Observers however warn this could prove to be an arduous trial as proving the case may pose a challenge.

Contrarily to Duch, who expressed remorse, acknowledged responsibility for his actions and kept meticulous prison records that were mostly recovered when the Khmer Rouge fled Phnom Penh, the capital, the Case 002 is said to be less solid, and the defendants have not been as accommodating.

Far from acknowledging any responsibility for the genocide, in previous public statements, they have tried to cast blame on others, such as the Vietnamese, who supposedly committed atrocities when they invaded, or Pol Pot himself, conveniently dead.

"Do I have remorse? No," said Ieng Sary in 1996, after he led a mass defection to the government. "I have no regrets because this was not my responsibility."
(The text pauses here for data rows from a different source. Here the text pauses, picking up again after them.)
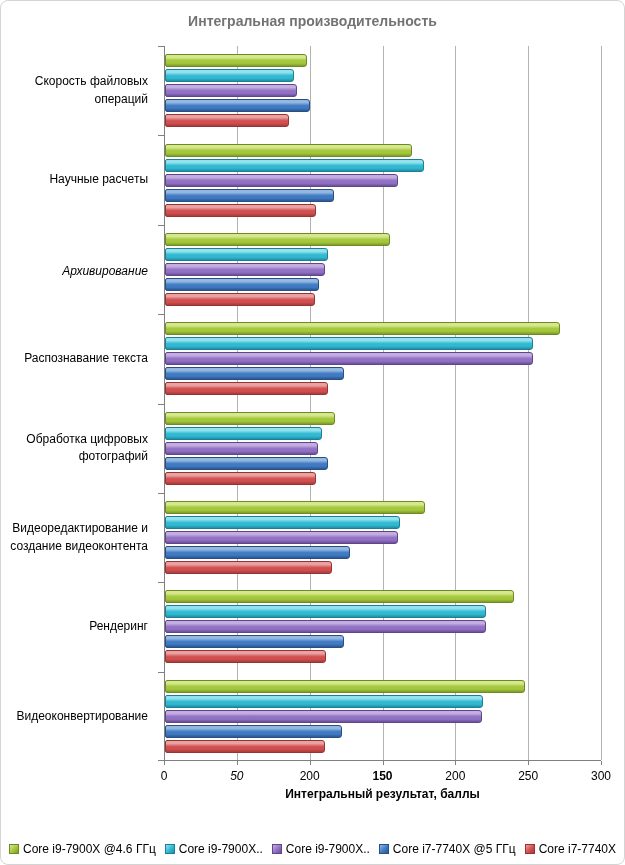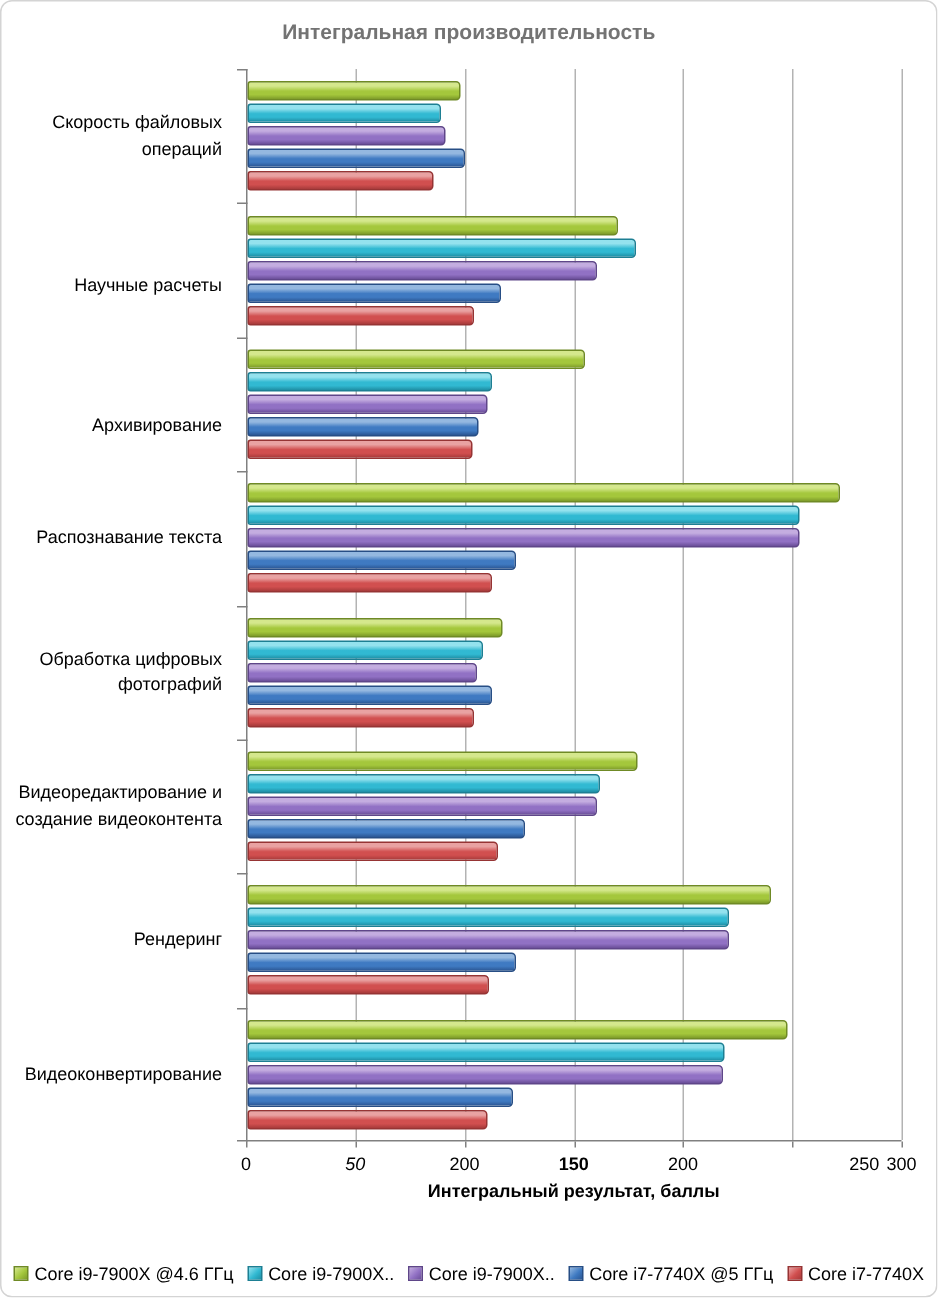"Научные расчеты" div.cat-label { top: 100px -> 89px }
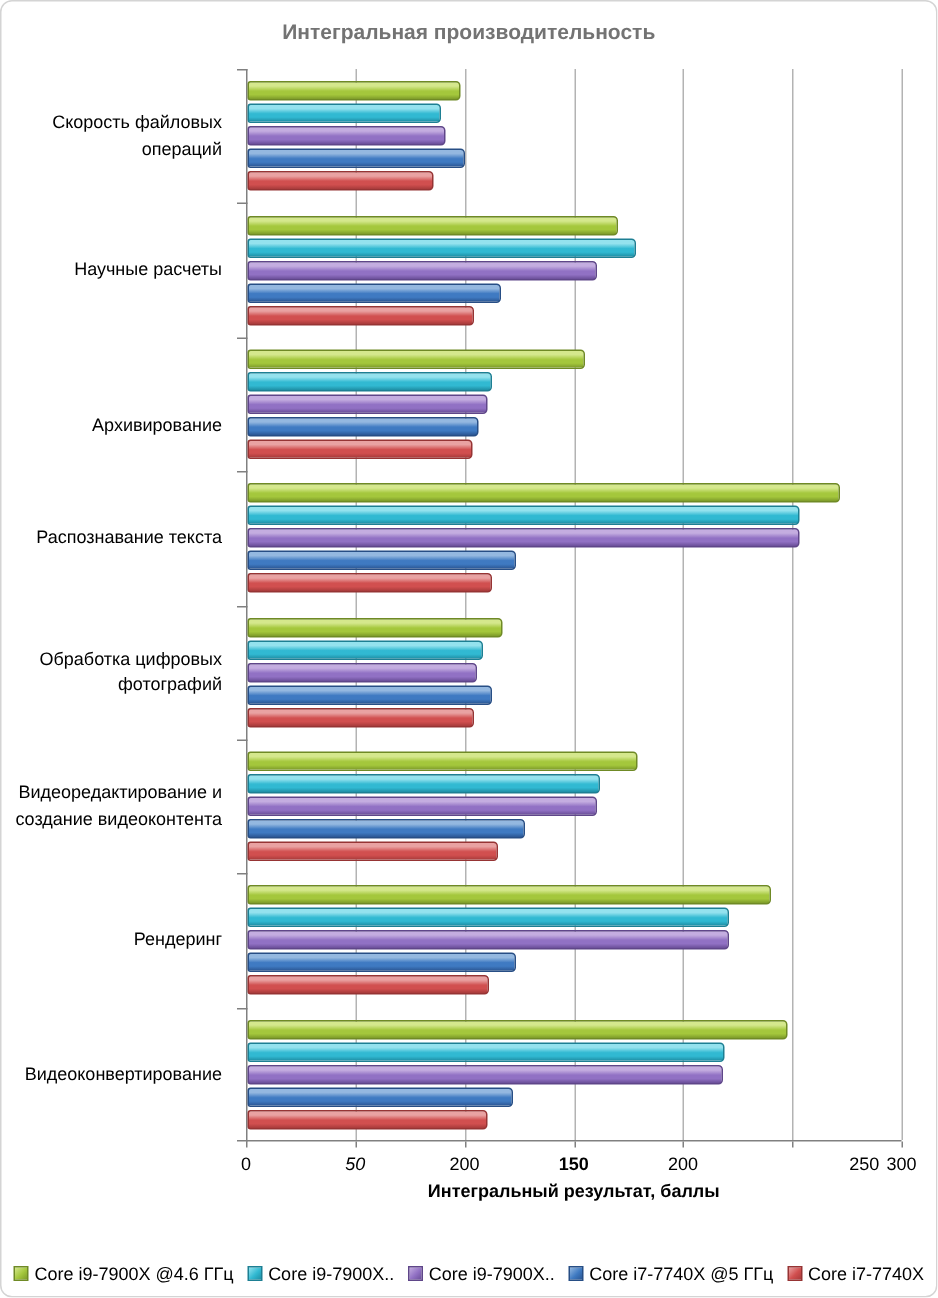"Архивирование" div.cat-label { font-style: none -> italic; top: 193px -> 181px }
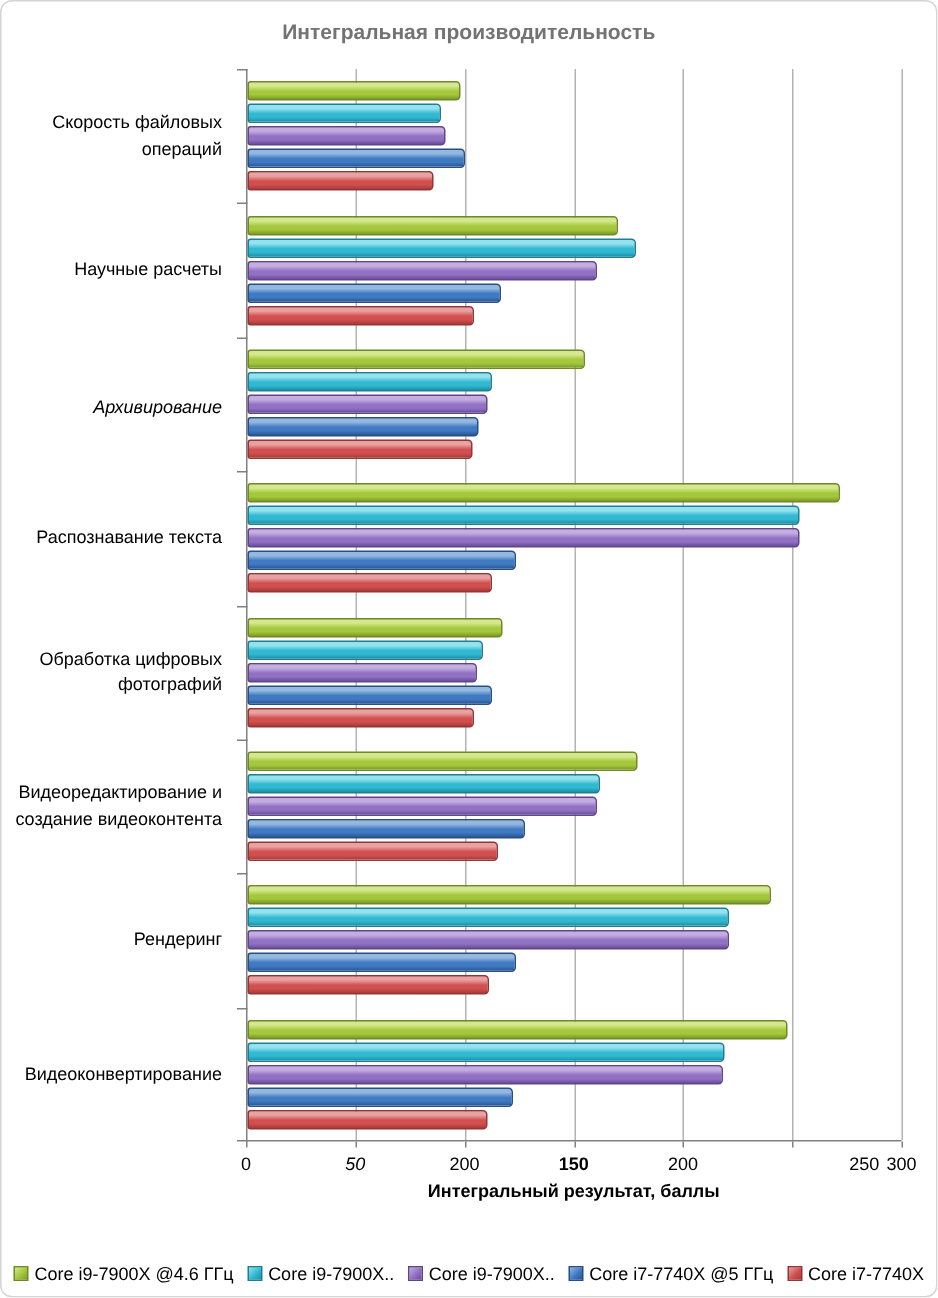"250" div.xtick-label { margin-left: 48px -> none }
Ieng Sary, whose wife was the sister of Pol Pot's wife, chose to blame Khmer Rouge atrocities on the group's leader. He insists he was a secondary figure and was not part of Pol Pot's secret security committee, which was the only organ allowed to decide on the policies and who would be executed next.

Sentences handed down by the tribunal can range from a minimum five years to a maximum of life in prison. There is no death penalty in Cambodia.

As it is not sure whether Case 003 will take place, the tribunal has been mired in controversy as critics have accused the co-investigating judges, from Cambodia and Germany, to scuttle further prosecutions.

More recently, Cambodian Prime Minister Hun Sen, who is said to be wary that political allies who once served with the Khmer Rouge, as he himself did, could face prosecution, has declared he simply won't allow more trials.

"The current controversy in the court could lead to questioning by the public, which, added to the complexity and length of the procedures, may create fatigue and perhaps a kind of cynical reaction in front of what many people consider as an outside political interference," warned Kek Galabru of the Cambodian human rights organization Licadho. "Unfortunately, this could undermine the reputation of the court."

However Andrew Cayley, the British co-prosecutor, explained the process has taken a long time out of necessity.

"Justice has been delayed because the Khmer Rouge went on fighting the government until the late 1990s. It took 20 years to get a point where real trials could even be considered and then Cambodia needed help," he said.

"Its legal system was in ruins with few qualified lawyers left - most had been murdered by the Khmer Rouge - and yet they took the very courageous step of having these trials and addressing the past.

"That's hope. For all of us."

However as long as the defendant refuse to acknowledge any responsibility; the victims will still have a sense of nonfulfillment. While the court has been set up to bring those who committed the atrocities to justice, another purpose, which will be much more difficult to achieve, will be for the convicted to face up to their own actions.